» **WHAT THE TASK ASKS**
Leaving every picture out, please return exactly the lines from the top of the material below through the line with "[108,201,321,225] Using Pytorch-CNN", both included.

++++++++++++++++++++

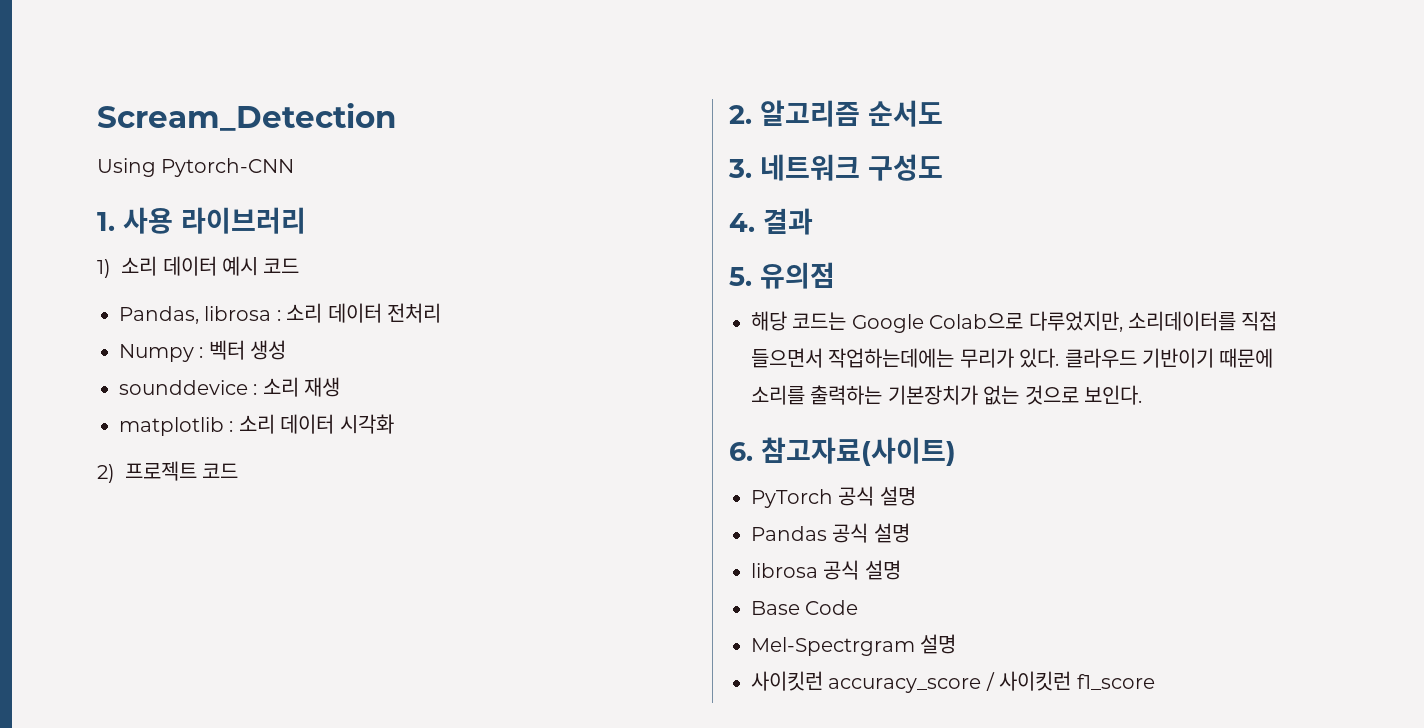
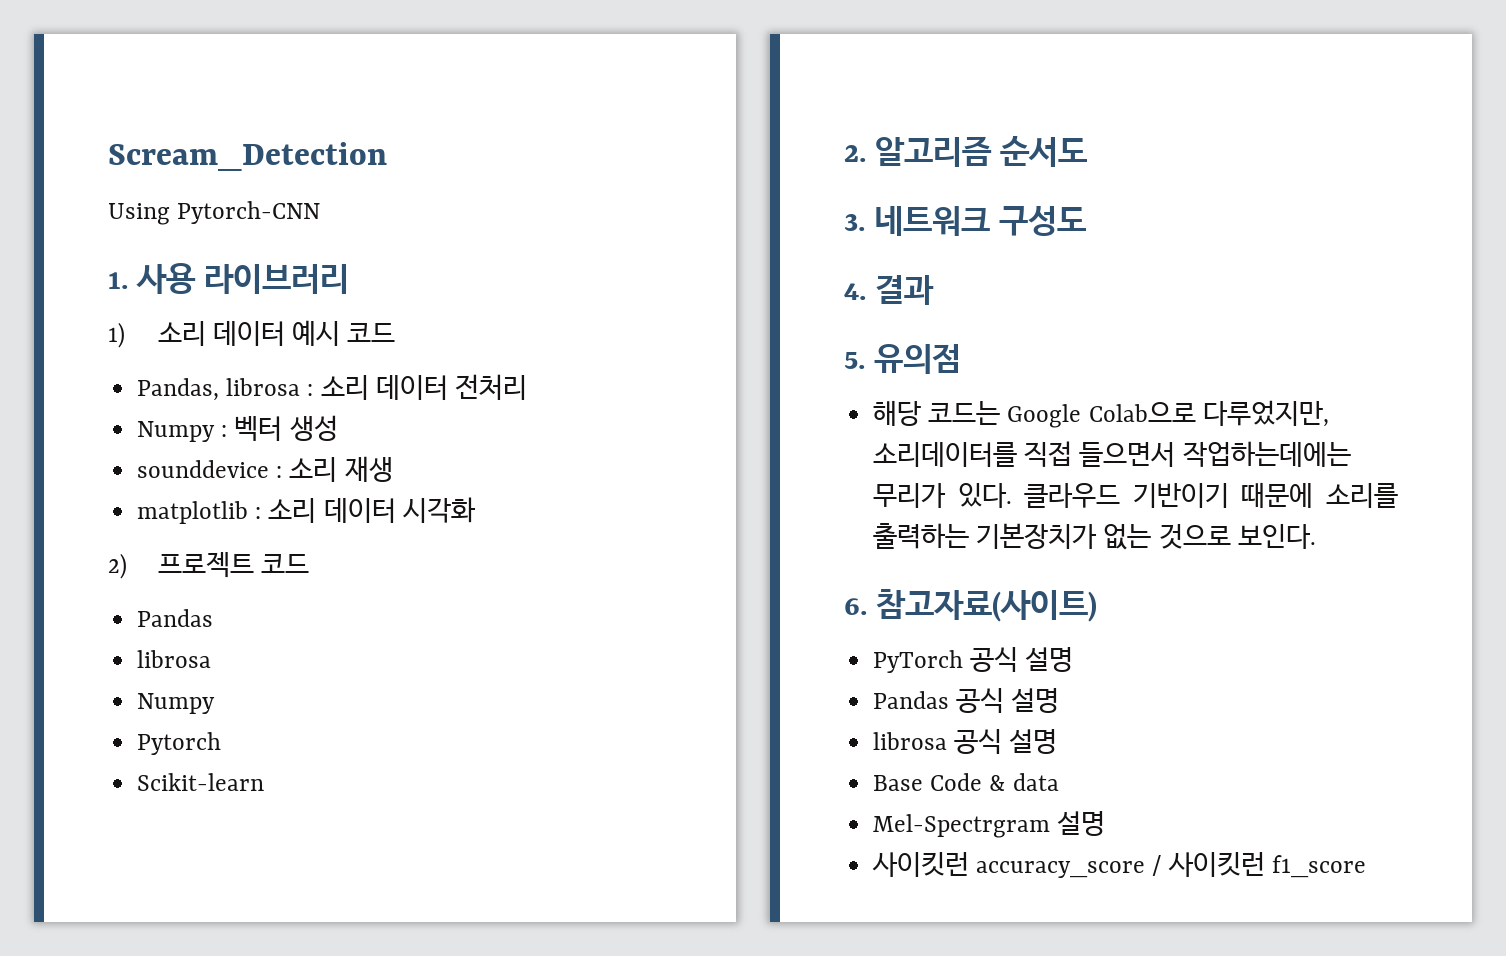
(239, 471) none -> [137,609,214,627] [137,650,212,668] [137,693,216,714] [137,732,222,755] [137,773,265,791] // Pandas // librosa // Numpy // Pytorch // Scikit-learn
(859, 607) none -> [989,773,1059,791] & data

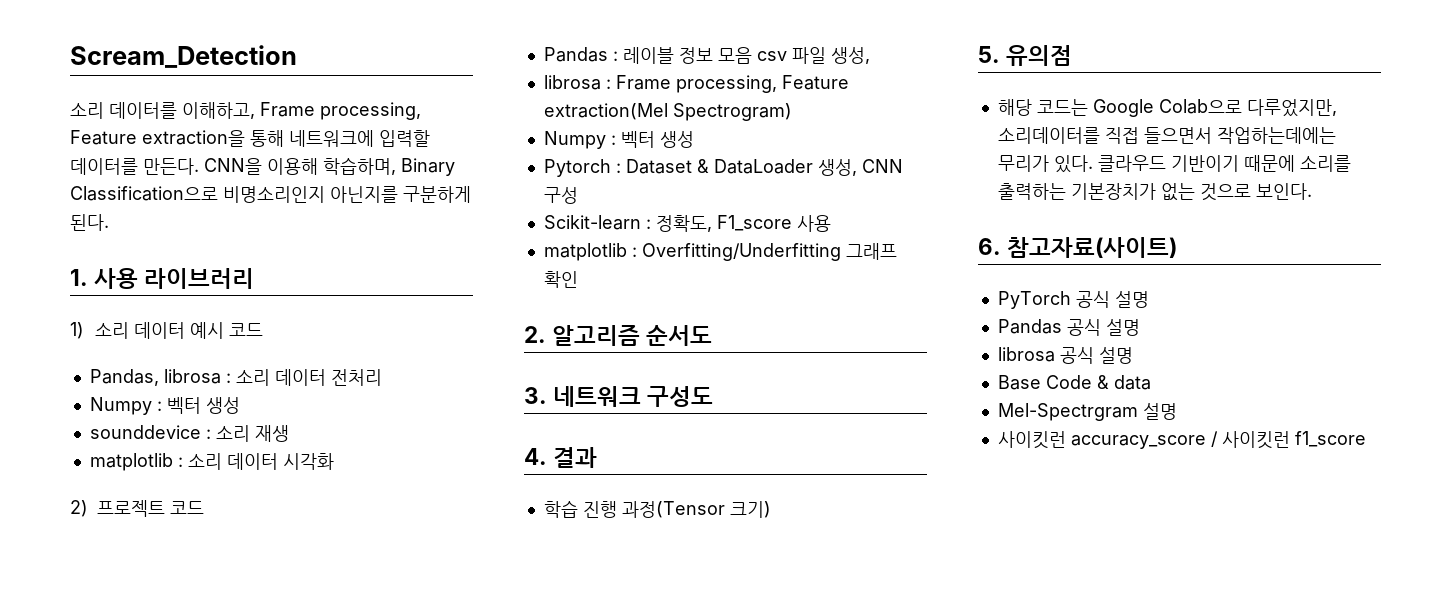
[108,201,321,225] Using Pytorch-CNN -> [70,102,421,120] [70,130,430,147] [70,157,455,176] [70,186,471,203] [70,214,109,231] 소리 데이터를 이해하고, Frame processing, Feature extraction을 통해 네트워크에 입력할 데이터를 만든다. CNN을 이용해 학습하며, Binary Classification으로 비명소리인지 아닌지를 구분하게 된다.
[137,650,212,668] [137,693,216,714] [137,732,222,755] [137,773,265,791] // librosa // Numpy // Pytorch // Scikit-learn -> [612,47,870,64] [543,75,849,93] [543,103,792,121] [543,131,694,149] [543,159,903,177] [543,187,578,204] [543,215,831,232] [543,243,897,261] [543,271,578,288] : 레이블 정보 모음 csv 파일 생성, // librosa : Frame processing, Feature extraction(Mel Spectrogram) // Numpy : 벡터 생성 // Pytorch : Dataset & DataLoader 생성, CNN 구성 // Scikit-learn : 정확도, F1_score 사용 // matplotlib : Overfitting/Underfitting 그래프 확인
(934, 290) none -> [543,500,771,518] // 학습 진행 과정(Tensor 크기)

++++++++++++++++++++

» **TASK RESULT**
(239, 471) none -> [137,609,214,627] [137,650,212,668] [137,693,216,714] [137,732,222,755] [137,773,265,791] // Pandas // librosa // Numpy // Pytorch // Scikit-learn
(859, 607) none -> [989,773,1059,791] & data

[108,201,321,225] Using Pytorch-CNN -> [70,102,421,120] [70,130,430,147] [70,157,455,176] [70,186,471,203] [70,214,109,231] 소리 데이터를 이해하고, Frame processing, Feature extraction을 통해 네트워크에 입력할 데이터를 만든다. CNN을 이용해 학습하며, Binary Classification으로 비명소리인지 아닌지를 구분하게 된다.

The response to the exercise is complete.